Pour saluer l’arrivée de G. Kasbarian, porteur de la sinistre « loi anti-squat », comme ministre délégué en charge du Logement, donnons la parole à ceux que cette nomination, entre autres, piétine : les sans-abris. Leur quotidien, leurs déboires avec la police, le précieux soutien du voisinage (ou pas), le sentiment d’exclusion qu’ils éprouvent… Un reportage exclusif de Mouais et Télé Chez Moi.
Dès l’annonce de l’arrivée de Guillaume Kasbarian, qui avait initié la « loi anti-squat » de sinistre mémoire, les réactions dévastées n’ont pas manqué de pleuvoir de la part des associations défendant les mal- ou pas-logés, Eddie Jacquemart, président de la Confédération nationale du logement, annonçant ainsi par exemple sur FranceInfo : « J‘aurais préféré qu’il n’y ait pas de ministre ». C’est dire si les temps à venir s’annoncent compliqués.
D’autant que la situation est d’ores et déjà catastrophique, malgré, on s’en souvient, cet incroyable morceau de pensée complexe™ et d’Humanisme-en-Marche (H&eM) : « La première bataille, c’est de loger tout le monde dignement.
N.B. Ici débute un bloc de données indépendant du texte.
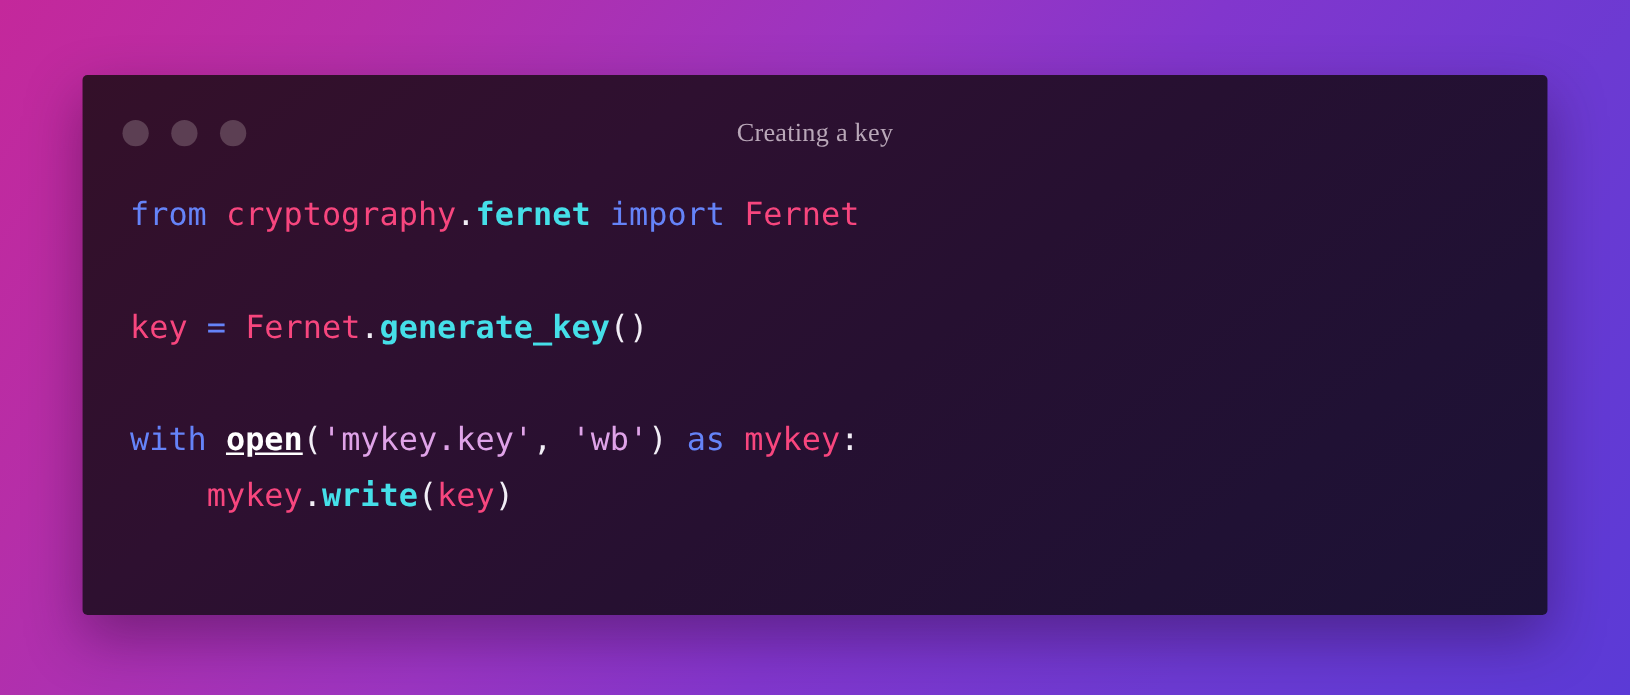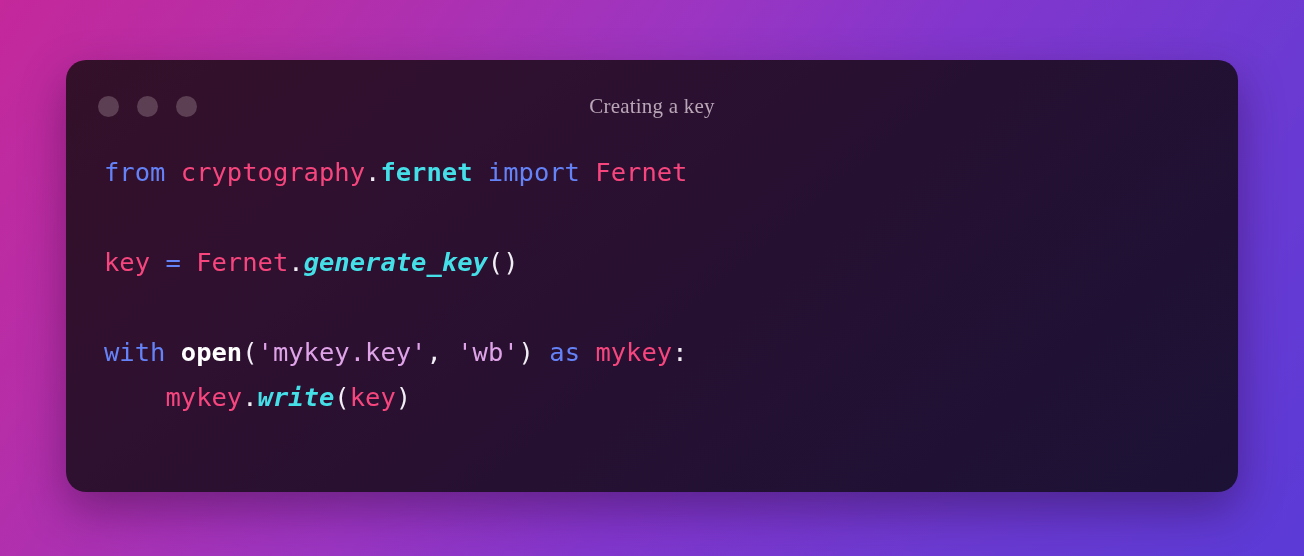"Creating a key" .code-window { border-radius: 20px -> 4px }
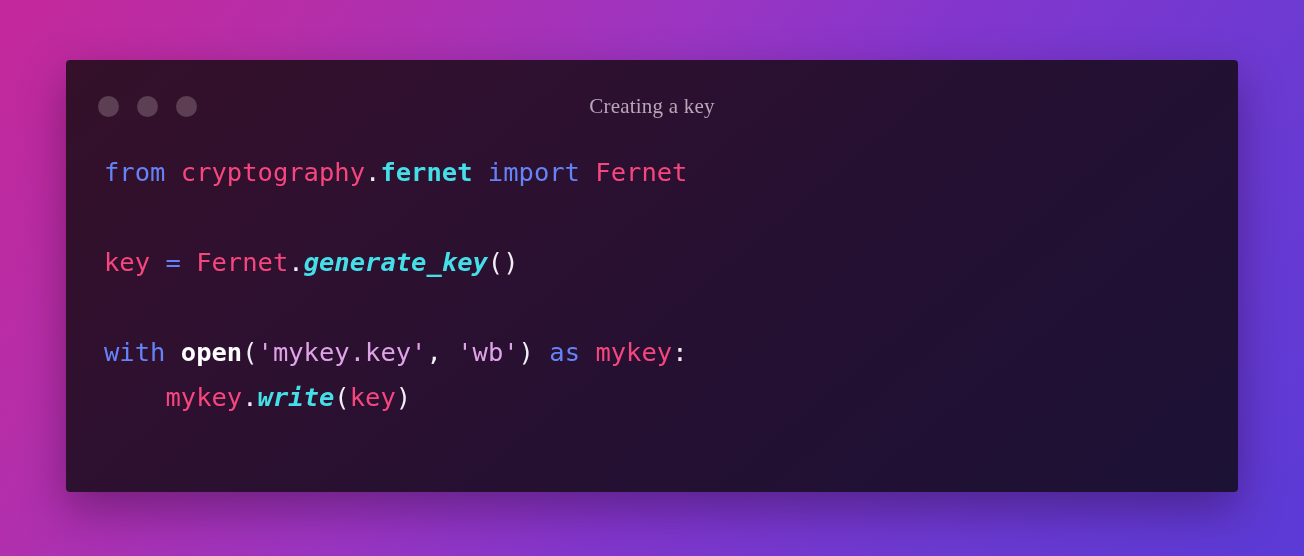"generate_key" .tok-method { font-style: italic -> none }
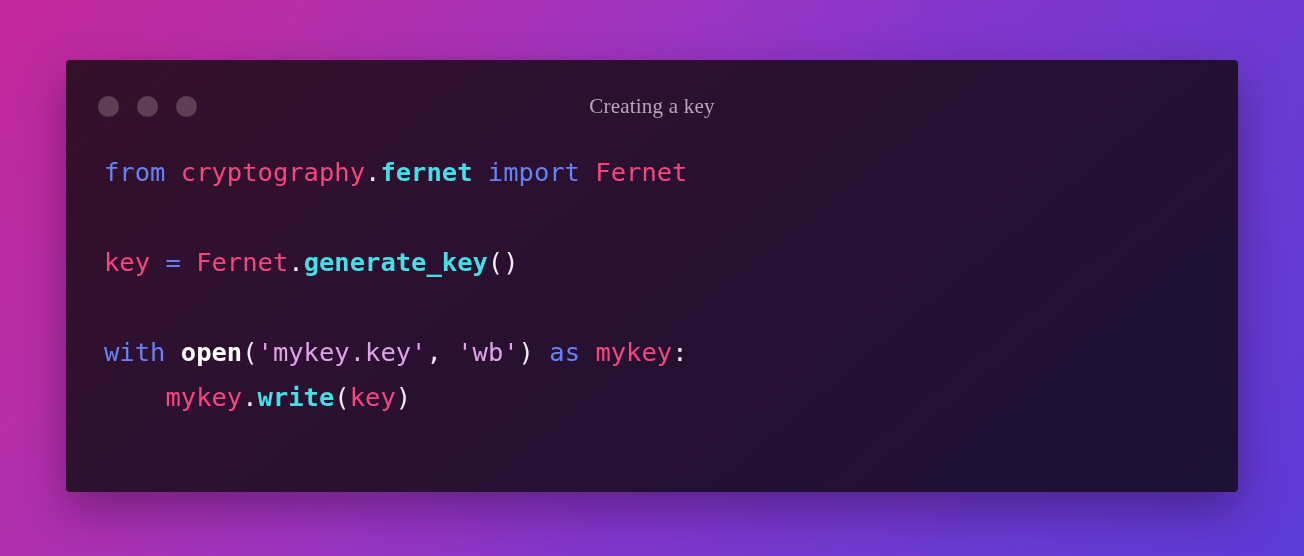"open" .tok-builtin { text-decoration: none -> underline }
Je ne veux plus, d’ici la fin de l’année, avoir des femmes et des hommes dans les rues, dans les bois ou perdus. C’est une question de dignité […] Je ne veux plus de femmes et d’hommes dans les rues ».
Décidément étranger à tout sentiment de honte, notre monarque grand-bourgeois avait par la suite déclaré qu’il ne parlait pas de tous les sans domicile fixe, voyons, mais précisément des demandeurs d’asile, et de notre côté nous ne voyons pas du tout ce que ça change, parce que sans-papiers ou pas, la rue elle s’en tamponne, elle te tue, te broie, t’épuise, sans distinctions d’origine –et c’est d’ailleurs là son seul point commun avec le Macronisme.
Il y a dans notre pays 4 millions de personnes mal logées et 330.000 personnes sans-abris. Il y a quelques temps de cela, nous avons voulu leur donner la parole.
Nous sommes allés à la rencontre de personnes vivant dans la rue à Nice pour qu’elles nous parlent de leur quotidien, de leurs déboires avec la police, des précieux soutiens du voisinage, et du sentiment d’exclusion qu’ils éprouvent.
Nous sommes allés voir José, sans-abri, et sa bande de potes. Jets de javel, brimades policières, mobilier urbain anti-SDF, leur vie n’est pas tendre ; heureusement, reste la fraternité de la rue : « ils nous ont unis dans notre malheur », disent-ils joliment.
La rue, Julien, lui, l’a connu pendant plus de dix ans, mais il n’y est plus, il s’est trouvé une chambre, « grande comme ma cellule aux Baumettes », dit-il en riant, car oui, il a connu la prison pour… jet de briquet sur le scooter d’un flic qui le virait du trottoir. Mais même logé, sa vie reste difficile. Pour certains, des milliards, c’est rien. Pour lui « 12 balles ! » pour un ciné, c’est déjà beaucoup trop.
Ou encore l’ami Barby, qu’on appelle ainsi à cause de sa grande barbe rousse et soyeuse, qui, au moment du reportage, partageait son coin de porche avec toutes celles et ceux dans le besoin, toutes celles et ceux qui avaient trop froid, qu’il invitait à venir partager un coin de matelas, une couette, un coussin, un repos, une bouteille, un éclat de rire. Quelques jours avant notre entretien, c’est une femme enceinte qui était venue les rejoindre, fuyant le froid mordant.
Des témoignages émouvant, parfois rudes. Car ainsi est la rue. Mais à entendre et à partager massivement, dans l’espoir qu’ils arrivent au oreilles du pouvoir, tant il est vrai, comme l’a dit l’Abbé Pierre, que « gouverner, c’est d’abord loger son peuple ».